* Exercise requirements: After finding the line with "- : Standards for terrestrial PV modules." in the data below, set down exactly each line through the one with "and long-term use.", inclusive, and stop there.
*** Data records ***
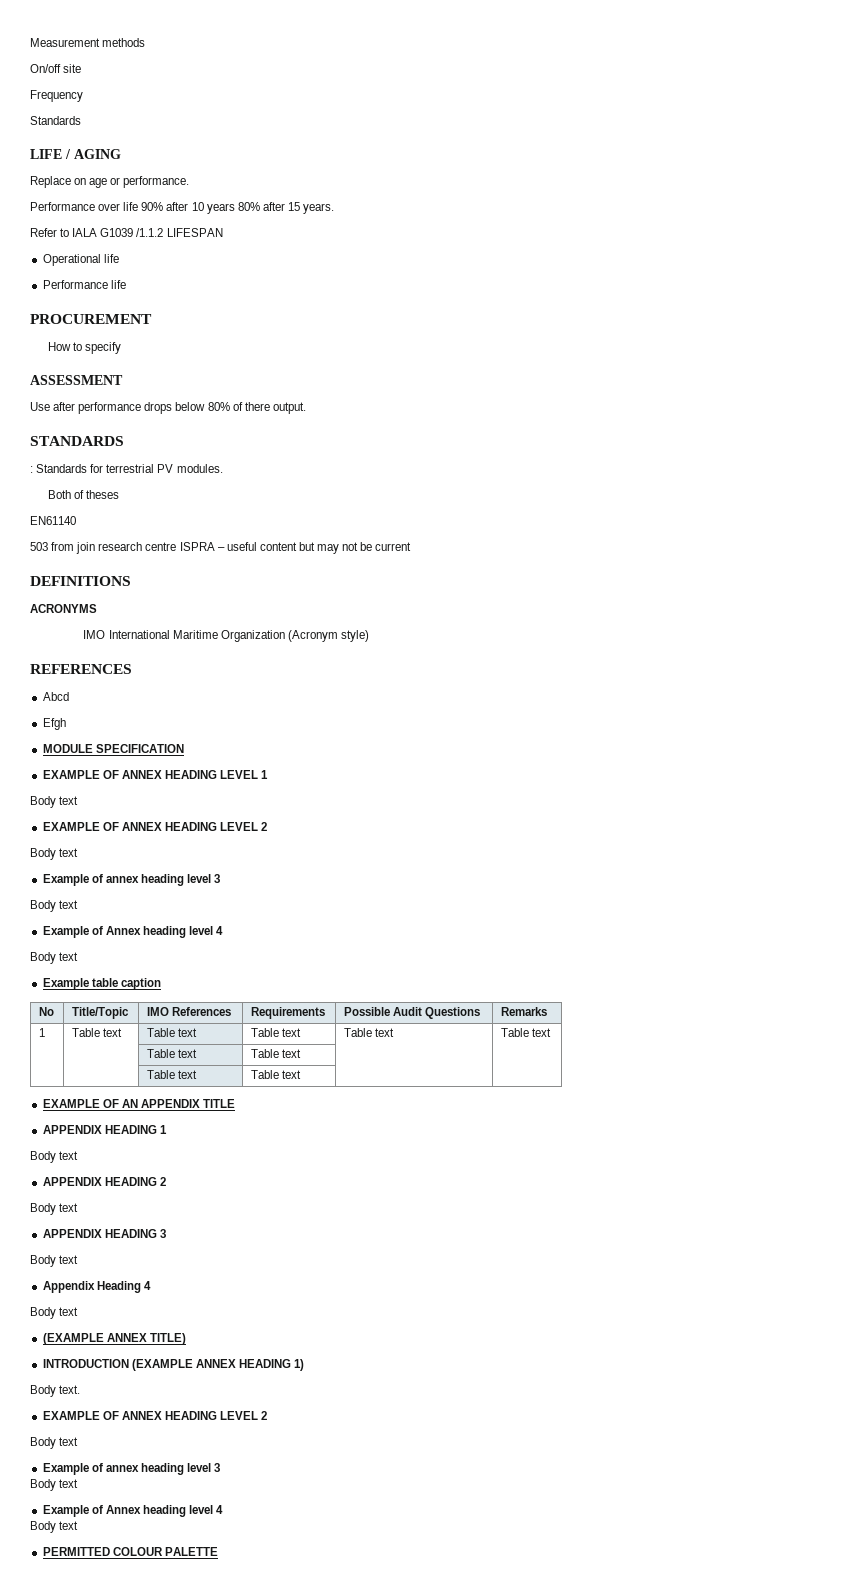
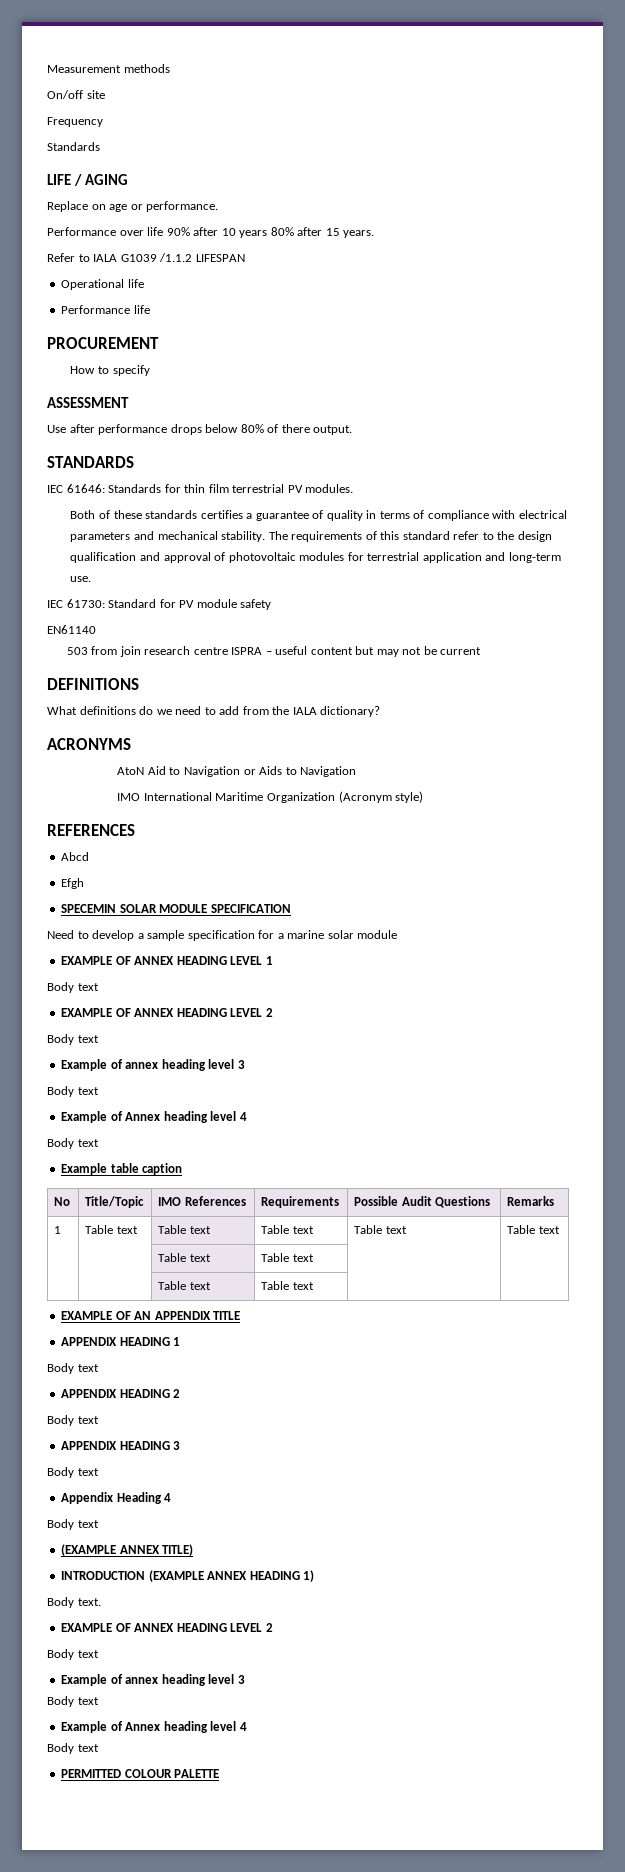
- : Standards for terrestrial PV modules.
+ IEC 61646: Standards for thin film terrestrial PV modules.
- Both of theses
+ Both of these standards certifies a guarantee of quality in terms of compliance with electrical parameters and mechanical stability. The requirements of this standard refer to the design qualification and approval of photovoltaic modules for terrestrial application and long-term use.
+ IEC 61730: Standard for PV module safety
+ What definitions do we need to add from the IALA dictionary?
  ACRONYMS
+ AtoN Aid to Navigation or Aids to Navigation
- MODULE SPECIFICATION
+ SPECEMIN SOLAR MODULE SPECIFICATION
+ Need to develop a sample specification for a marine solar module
*** End of Data records ***
*** Data records ***
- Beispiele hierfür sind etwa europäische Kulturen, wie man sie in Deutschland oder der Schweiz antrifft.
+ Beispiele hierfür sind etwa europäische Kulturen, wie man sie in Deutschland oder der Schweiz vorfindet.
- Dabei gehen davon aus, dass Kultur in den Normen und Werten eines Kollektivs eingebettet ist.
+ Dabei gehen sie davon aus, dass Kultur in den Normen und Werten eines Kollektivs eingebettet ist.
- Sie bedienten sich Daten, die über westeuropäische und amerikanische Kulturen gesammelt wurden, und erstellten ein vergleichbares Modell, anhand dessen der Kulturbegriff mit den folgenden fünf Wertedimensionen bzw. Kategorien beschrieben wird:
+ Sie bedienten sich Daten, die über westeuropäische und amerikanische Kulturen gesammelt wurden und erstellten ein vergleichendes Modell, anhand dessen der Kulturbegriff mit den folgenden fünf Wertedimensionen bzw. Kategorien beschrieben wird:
*** End of Data records ***
*** Data records ***
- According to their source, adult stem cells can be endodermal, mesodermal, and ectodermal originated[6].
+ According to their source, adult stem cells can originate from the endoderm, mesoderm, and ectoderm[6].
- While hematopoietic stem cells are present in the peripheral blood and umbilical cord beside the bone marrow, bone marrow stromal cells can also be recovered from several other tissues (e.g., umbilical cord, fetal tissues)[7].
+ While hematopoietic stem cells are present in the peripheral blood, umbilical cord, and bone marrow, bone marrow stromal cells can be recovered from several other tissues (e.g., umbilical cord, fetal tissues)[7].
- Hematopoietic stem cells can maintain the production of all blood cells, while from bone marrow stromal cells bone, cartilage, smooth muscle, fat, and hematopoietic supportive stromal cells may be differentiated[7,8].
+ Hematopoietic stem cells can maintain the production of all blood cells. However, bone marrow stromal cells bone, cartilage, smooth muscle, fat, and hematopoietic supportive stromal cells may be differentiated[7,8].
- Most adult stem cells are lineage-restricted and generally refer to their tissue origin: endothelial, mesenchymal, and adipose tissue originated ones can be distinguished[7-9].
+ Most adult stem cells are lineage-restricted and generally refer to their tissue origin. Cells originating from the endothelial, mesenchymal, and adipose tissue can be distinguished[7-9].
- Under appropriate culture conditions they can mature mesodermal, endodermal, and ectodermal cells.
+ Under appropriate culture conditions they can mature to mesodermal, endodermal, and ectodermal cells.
*** End of Data records ***
* Answer space:
- : Standards for terrestrial PV modules.
+ IEC 61646: Standards for thin film terrestrial PV modules.
- Both of theses
+ Both of these standards certifies a guarantee of quality in terms of compliance with electrical parameters and mechanical stability. The requirements of this standard refer to the design qualification and approval of photovoltaic modules for terrestrial application and long-term use.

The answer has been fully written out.